The little country of Laos lies in the middle of Southeast Asia and boarders with some of the most popular and powerful countries in Asia, sitting between China to the north, Vietnam to the east, Cambodia to the south and Thailand to the west. While it is often overlooked by some of it’s more famous neighbours, Laos is a beautifully unique and diverse country, brimming with cascading waterfalls, mountain ranges, wildlife encounters and lying along the Mekong River.
Luang Prabang is one of the most popular cities in Laos, and was actually designated a UNESCO World Heritage Site in 1995. It sits 700 metres above sea level in between the Mekong and Nam Khan Rivers. A beautiful heritage town, Luang Prabang is dedicated to tourism, where you can find everything from Royal Palaces and over 33 temples, to quaint shop-houses, cute cafes and sprawling markets. It also remains the main centre for Buddhist learning in Laos, and is the perfect place to learn more about spirituality and the Buddhist way of life.
Whilst one of the most popular cities in Laos, Luang Prabang is still quite quiet for such a popular a tourist destination, offering visitors a glimpse into the laid back vibe that the locals like to live by. It was definitely one of the most relaxing places we visited in Southeast Asia, where you can completely unwind and go with the flow.
1. All Of The Happy Locals
The people of Laos are some of the loveliest and most friendly we found in all of Southeast Asia. They are not pushy and yelling at you from the their tuk tuks or market stalls, they are always smiling, welcoming and happy to help if you need it.
The locals also understand that tourism and visitors are super important to their businesses and their town. So as long as you’re acting appropriately around cultural and religious sites and showing respect to the locals and the monks, they’re very happy to see you and have you in their town.
Read more: 10 things you must do in Luang Prabang
2. The Weather Is Always Sunny
While Laos experiences a tropical climate and a wet and dry season, the weather is still nice and warm all year round. The best time to visit Laos is between November and March during the dry season when the weather is cooler but still definitely nice and warm!
January is the most popular time of year to visit, both because of the optimal weather, but also the festival season. Make sure you check out the local festivals and what’s going on around Laos during January so you don’t miss out on any of the fun.
Read more: An Essential Guide to Luang Prabang
3. Historical Culture & Tradition Continues In Modern Day
All across Laos you will find locals that are deeply entrenched in their culture and traditions. At many of the temples that we visited we saw couples taking beautiful wedding photos in their traditional dress, as well as many locals taking part in cultural and religious ceremonies across the town.
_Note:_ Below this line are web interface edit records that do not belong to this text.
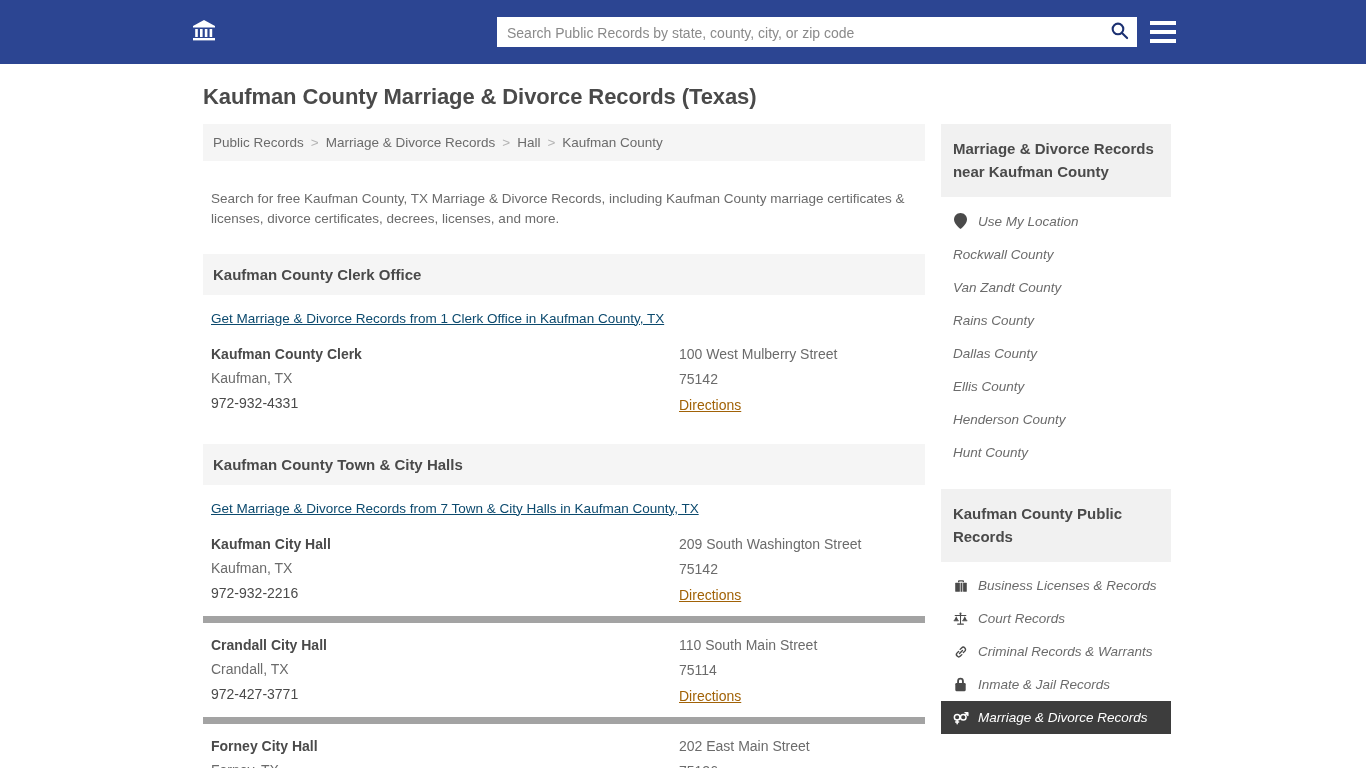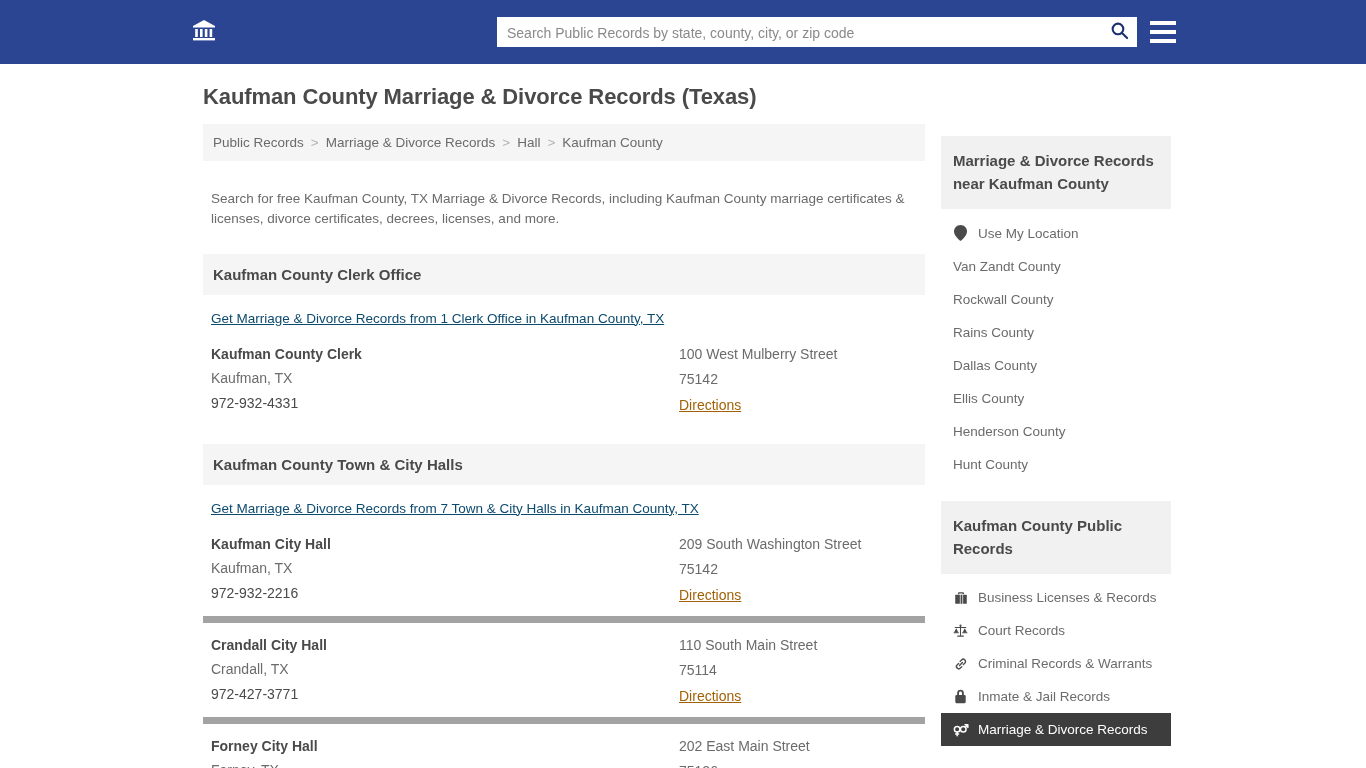"Marriage & Divorce Records near" .side-col { margin-top: 12px -> none }
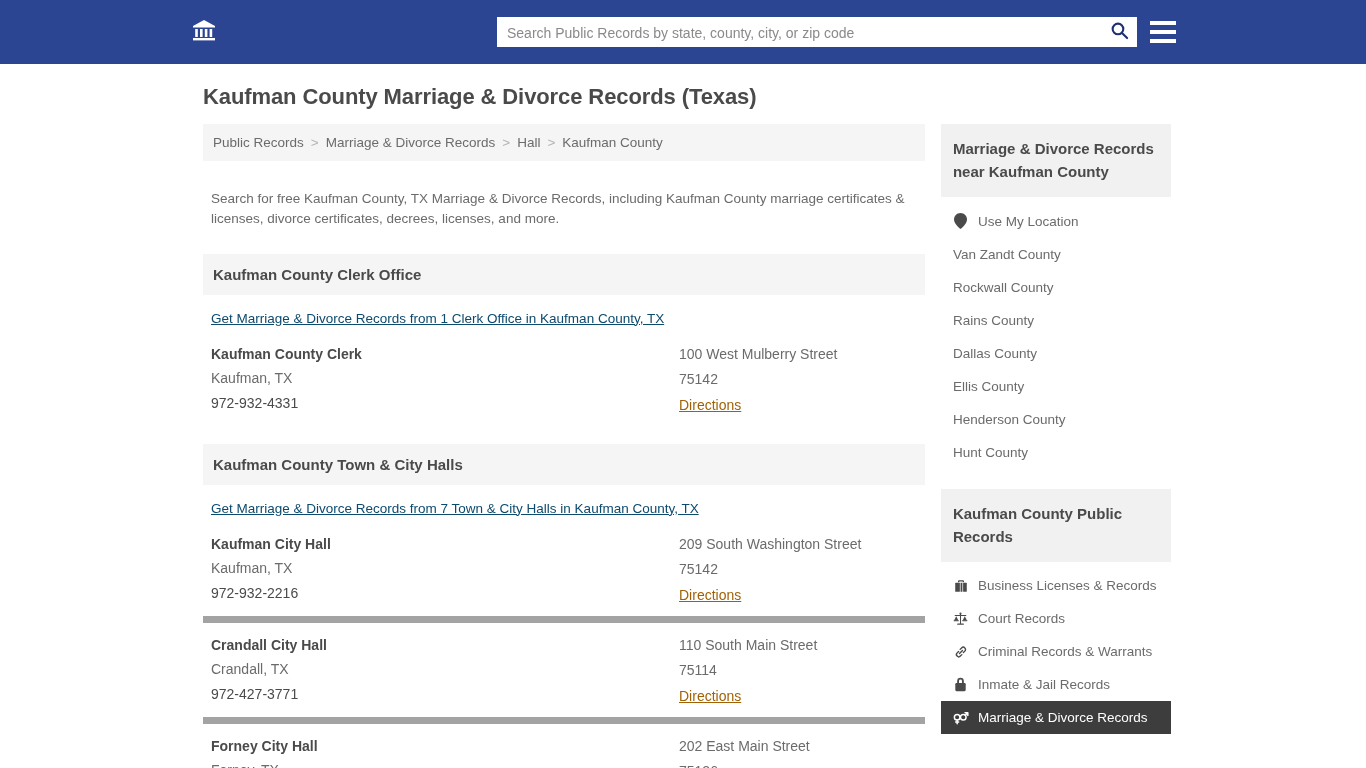"Use My Location" .side-list { font-style: none -> italic }
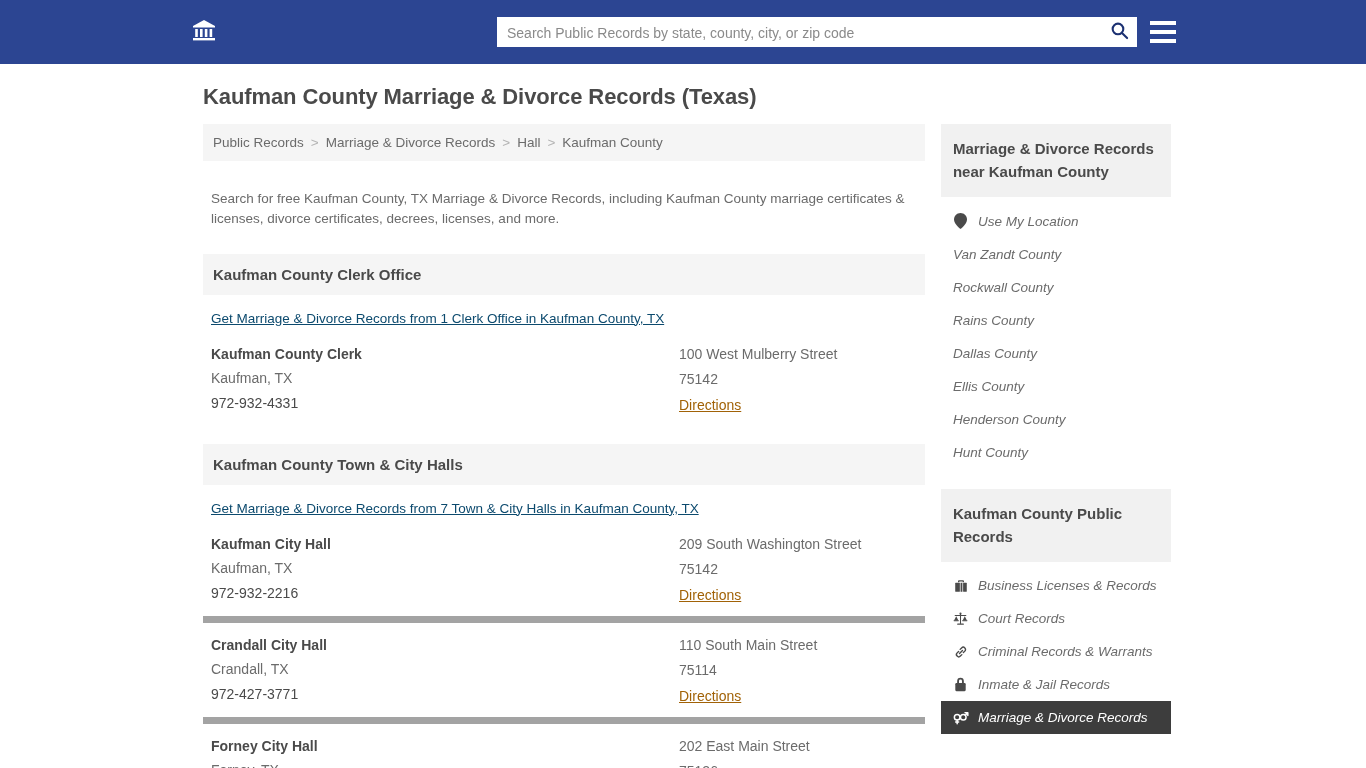"Van Zandt County" li.side-item { order: before "Rockwall County" -> after "Rockwall County" }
As we mentioned in our previous post – Luang Prabang’s Traditional Alms Giving Ceremony – Tak Bat, in villages all across Laos the local Buddhist monks take part in an alms giving ceremony, where they walk around the village barefoot at dawn, accepting gifts and donations of food from the local laypeople. This beautiful ceremony is wonderful to experience in real life, and is one of the last places in Southeast Asia where this tradition still takes places each day.
For an even more authentic look at a different type of local culture, you can even take a day trip out to spend some time with some of the ethnic tribes living in their villages. Depending on each individual tribe, some are welcoming and open to visitors and some prefer their privacy and do not want to be disturbed. If you are interested in visiting some of these ethnic villages, you can take a day tour into the mountains from Luang Prabang to some of the local tribes.
4. There’s So Much Natural Beauty
All across Laos there are stunning natural attractions that you can experience.
Around Luang Prabang you can find some really beautiful waterfalls, including Kuang Si and Tad Sea falls. These waterfalls have levels of cascading water, falling into azure pools of water where you can swim and escape from the heat and humidity of the midday sun.
Out near the boarder of Thailand you can find the Gibbon Experience, where deep in the forest you can fly across canopies, surrounded by gibbons. If you stay out here, you can wake up some of the world’s highest treehouses, surrounded by the gibbons waking up for the day in the tree tops.
Laos is also a beautiful country full of mountains and beautiful rivers, and no matter where you visit you won’t be far away from some truly gob-smacking natural attractions.
Read more: Chasing Waterfalls Across Luang Prabang
5. It’s Kind Of Still Off The Beaten Track
While Laos is growing in popularity, it is definitely still off the beaten track compared to it’s more popular neighbours. Visiting Laos right now means you are still a little bit removed from the crazy tourist trails of Bali and Thailand.
Although Laos is by no means untravelled, it’s still a nice break from the crazy crowds, with everyone moving to at a much slower pace here.